[Opening Recorded data section]

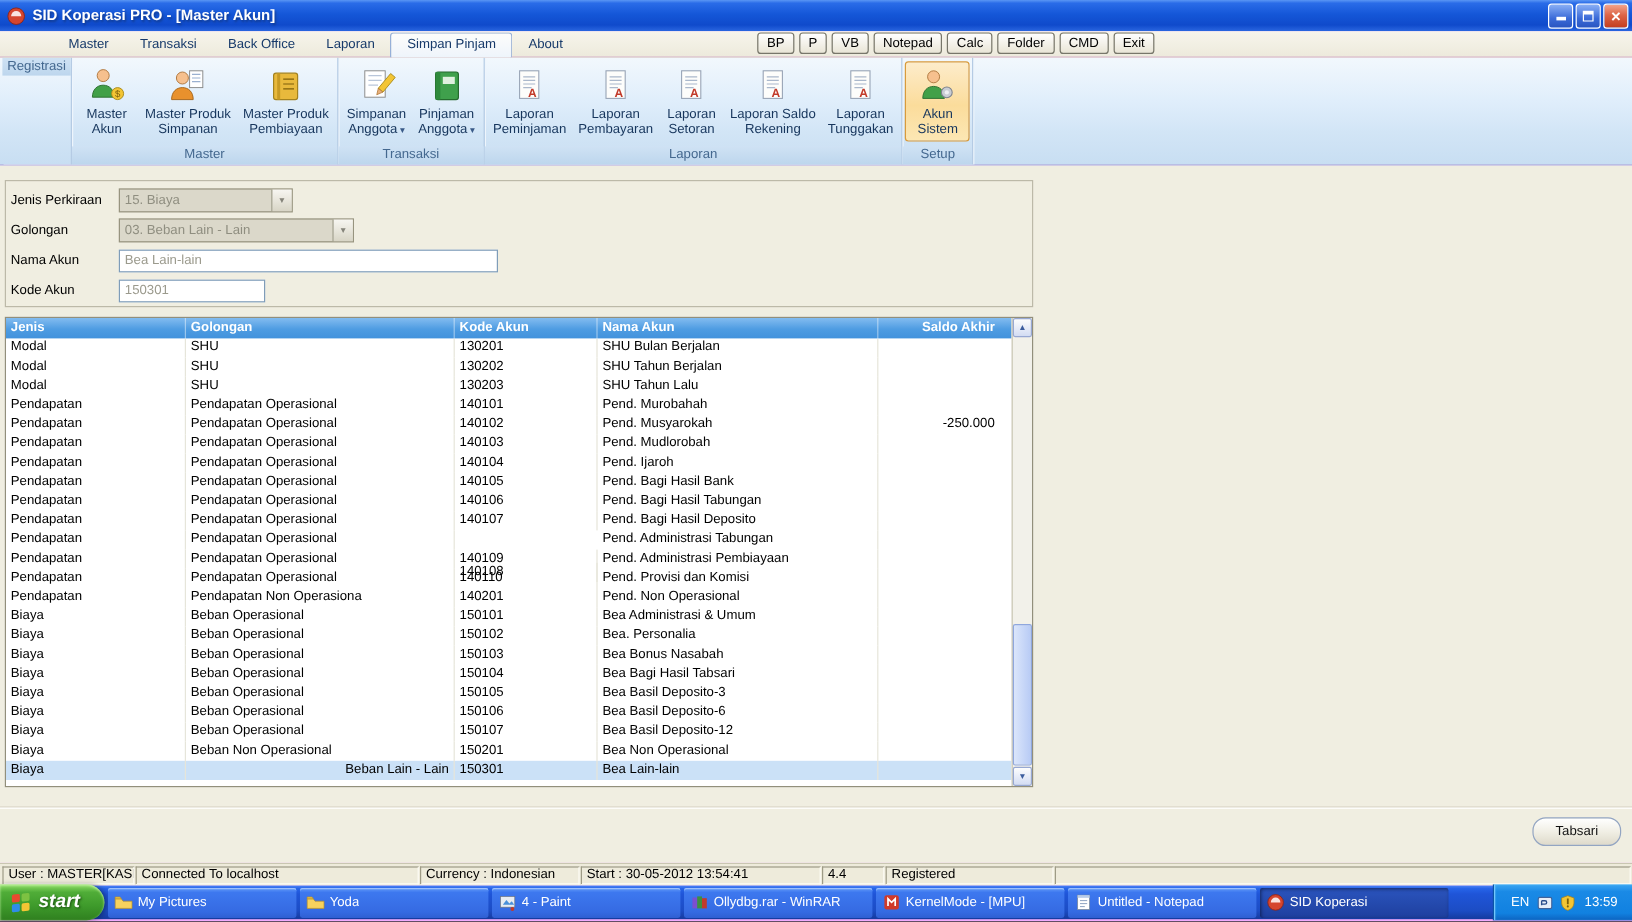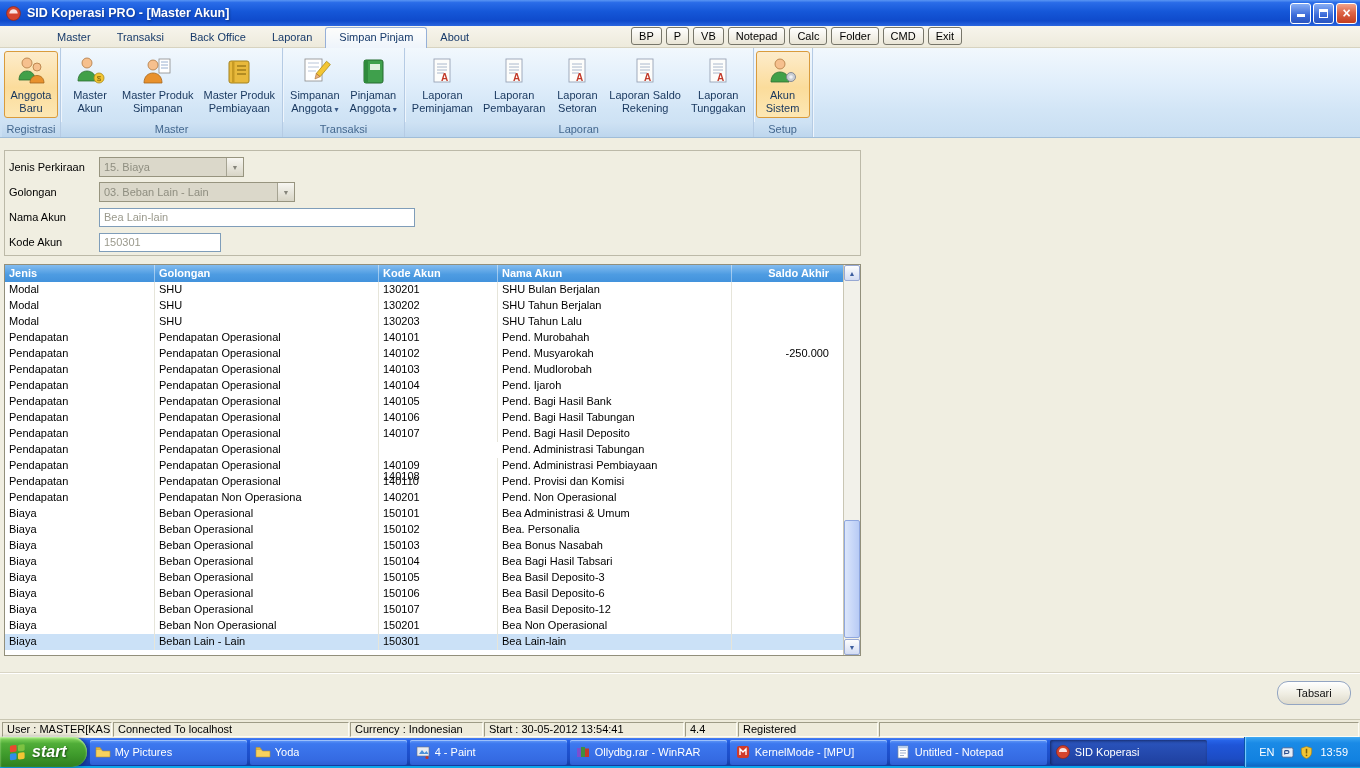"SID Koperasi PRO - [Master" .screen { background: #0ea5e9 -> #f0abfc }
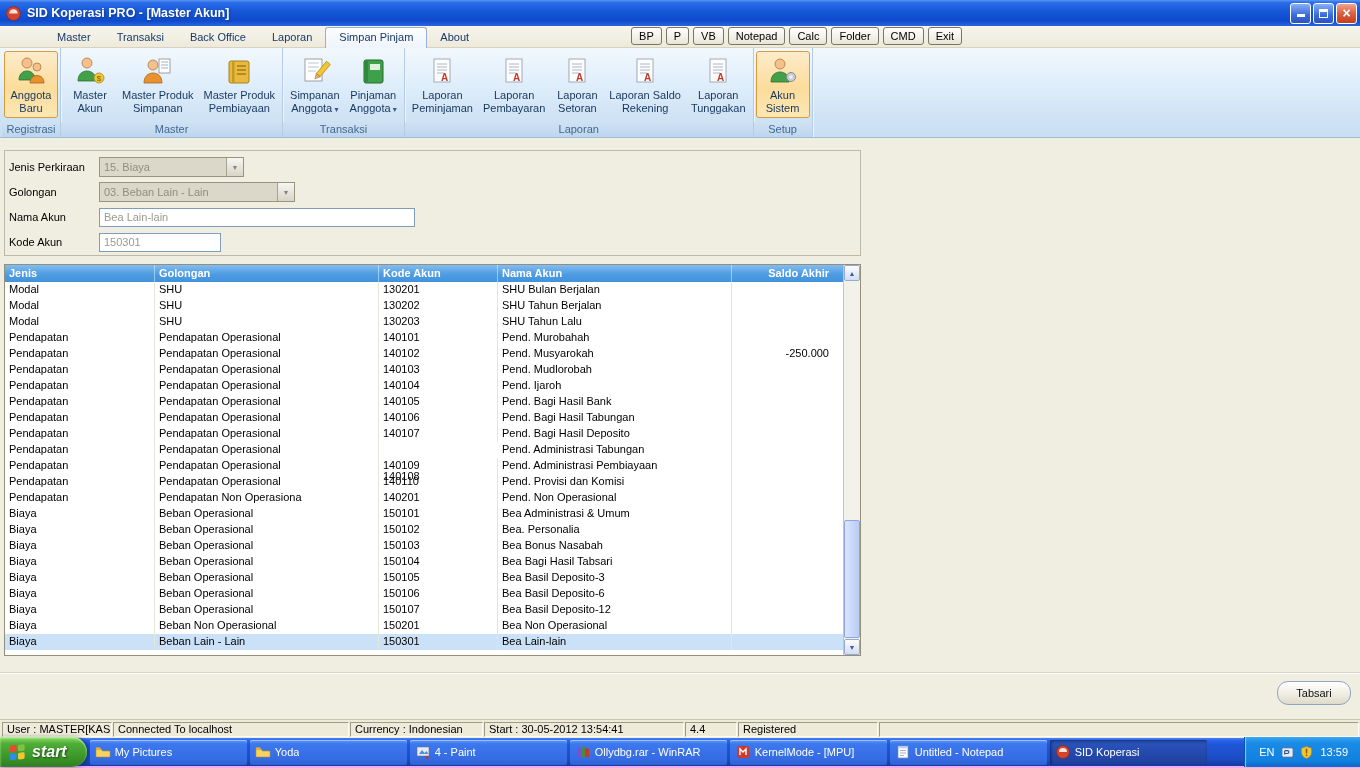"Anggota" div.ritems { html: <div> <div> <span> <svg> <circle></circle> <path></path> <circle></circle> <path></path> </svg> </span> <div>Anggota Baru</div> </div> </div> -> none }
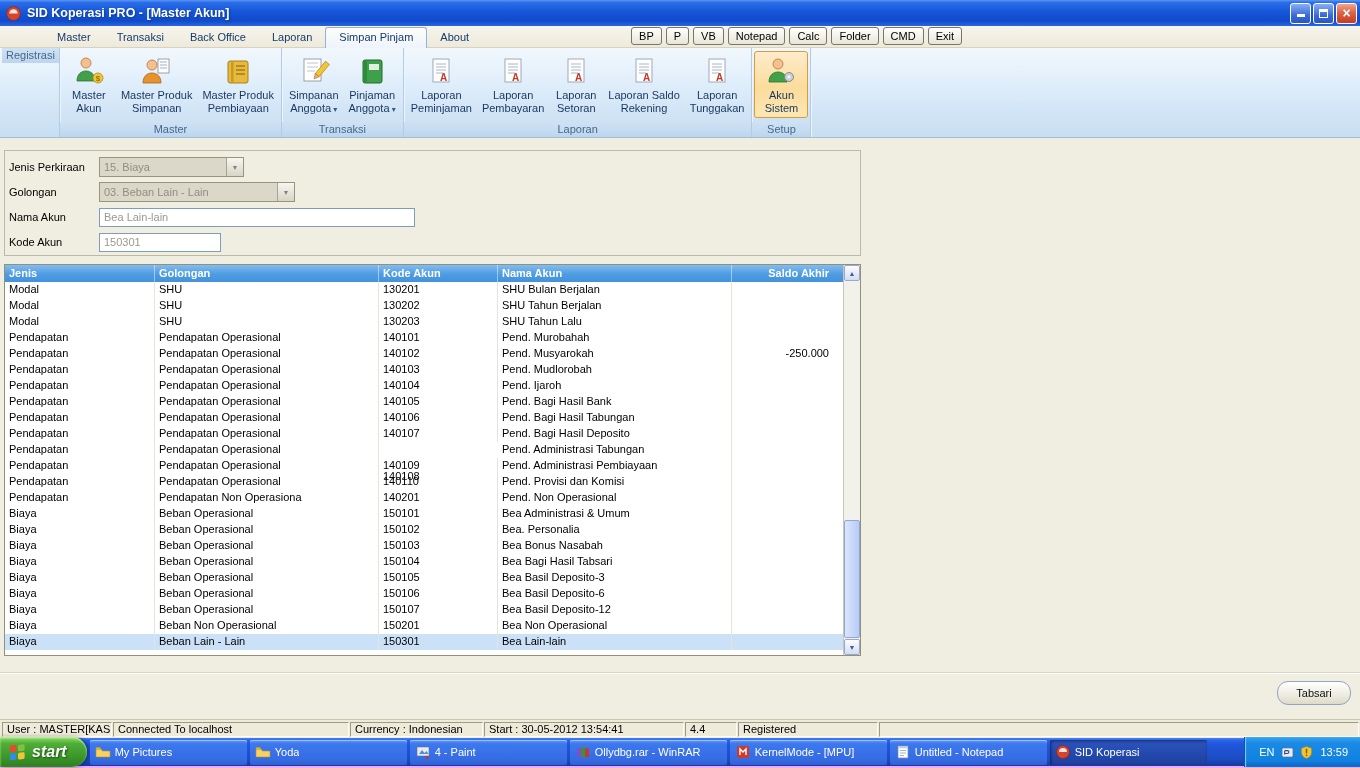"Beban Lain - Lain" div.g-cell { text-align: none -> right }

[Closing Recorded data section]
[Opening Recorded data section]

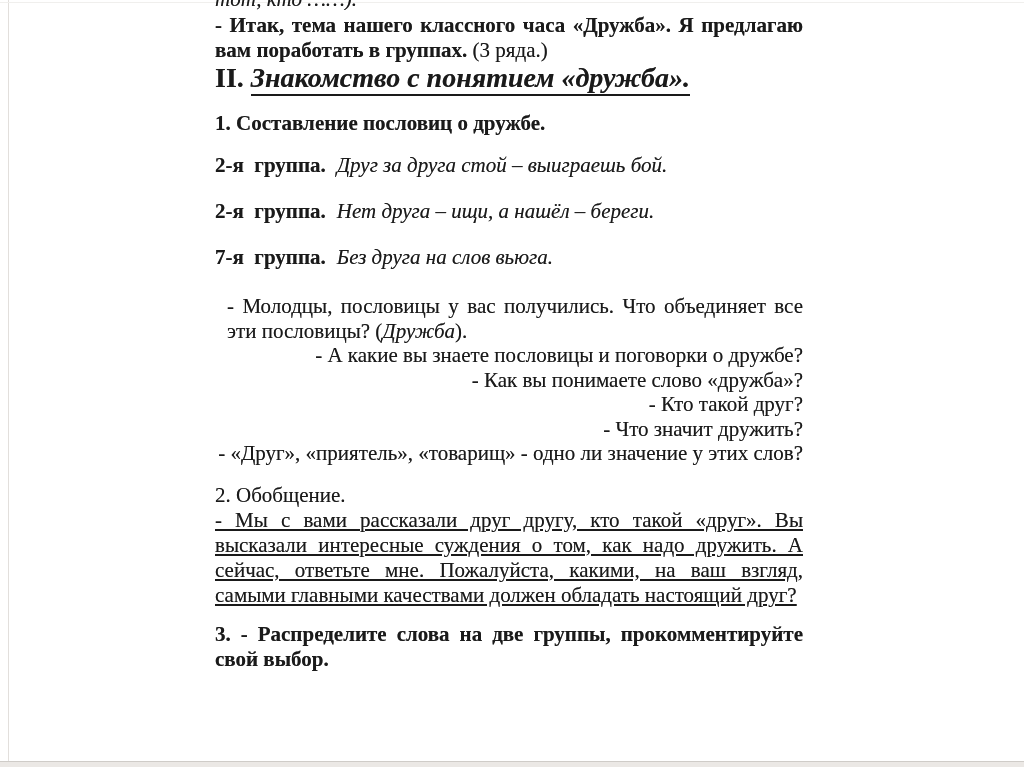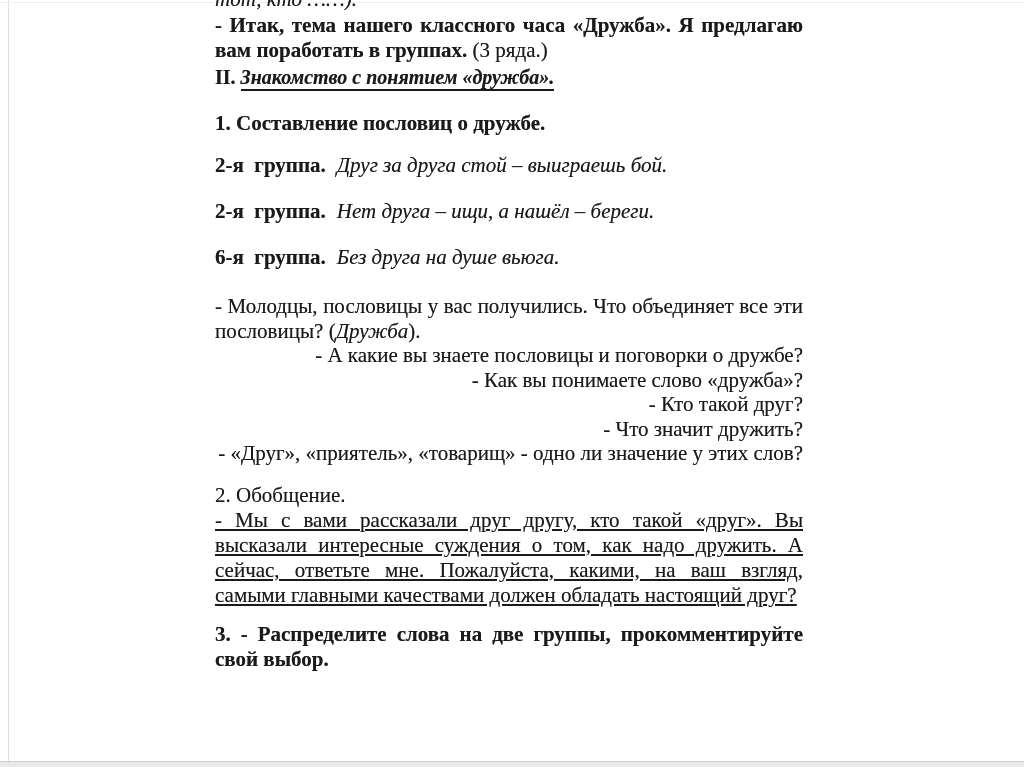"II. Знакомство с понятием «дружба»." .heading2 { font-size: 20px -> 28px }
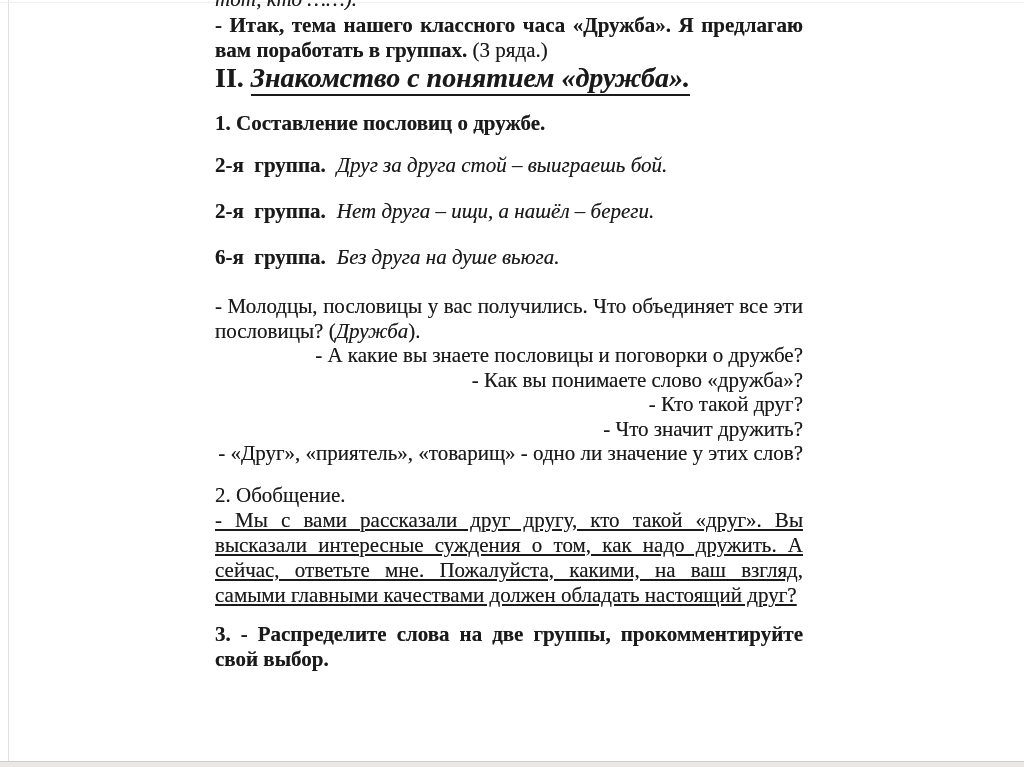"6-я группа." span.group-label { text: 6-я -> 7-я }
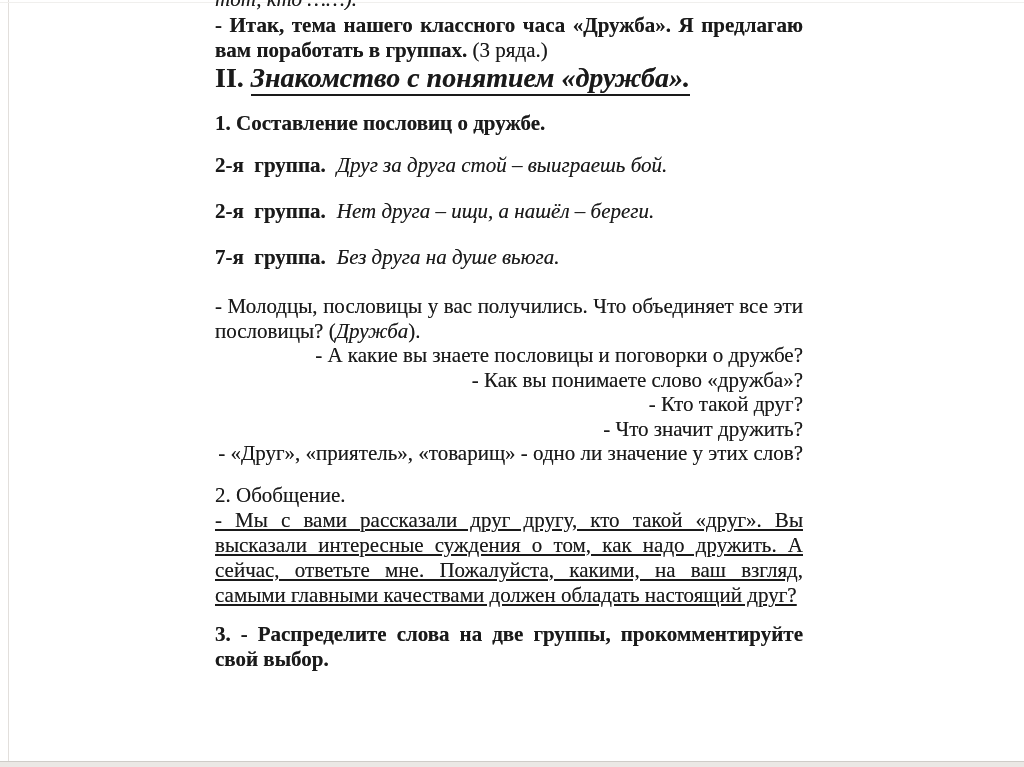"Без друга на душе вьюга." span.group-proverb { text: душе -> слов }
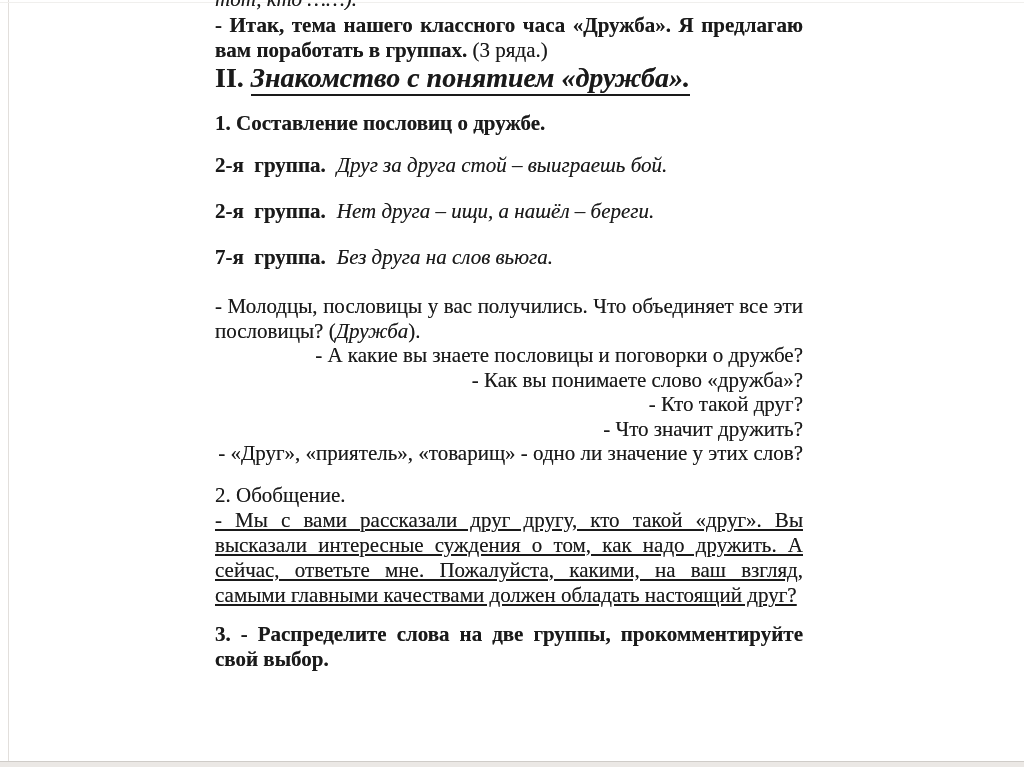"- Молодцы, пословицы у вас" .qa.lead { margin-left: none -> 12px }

[Closing Recorded data section]

**What you have to do**
Please return the material above only from the line that holds "background: #0ea5e9 ->" through the line that holds "text-align: none ->", exactly as it stands, ends included and pictures omitted.

**Response below**
"SID Koperasi PRO - [Master" .screen { background: #0ea5e9 -> #f0abfc }
"Anggota" div.ritems { html: <div> <div> <span> <svg> <circle></circle> <path></path> <circle></circle> <path></path> </svg> </span> <div>Anggota Baru</div> </div> </div> -> none }
"Beban Lain - Lain" div.g-cell { text-align: none -> right }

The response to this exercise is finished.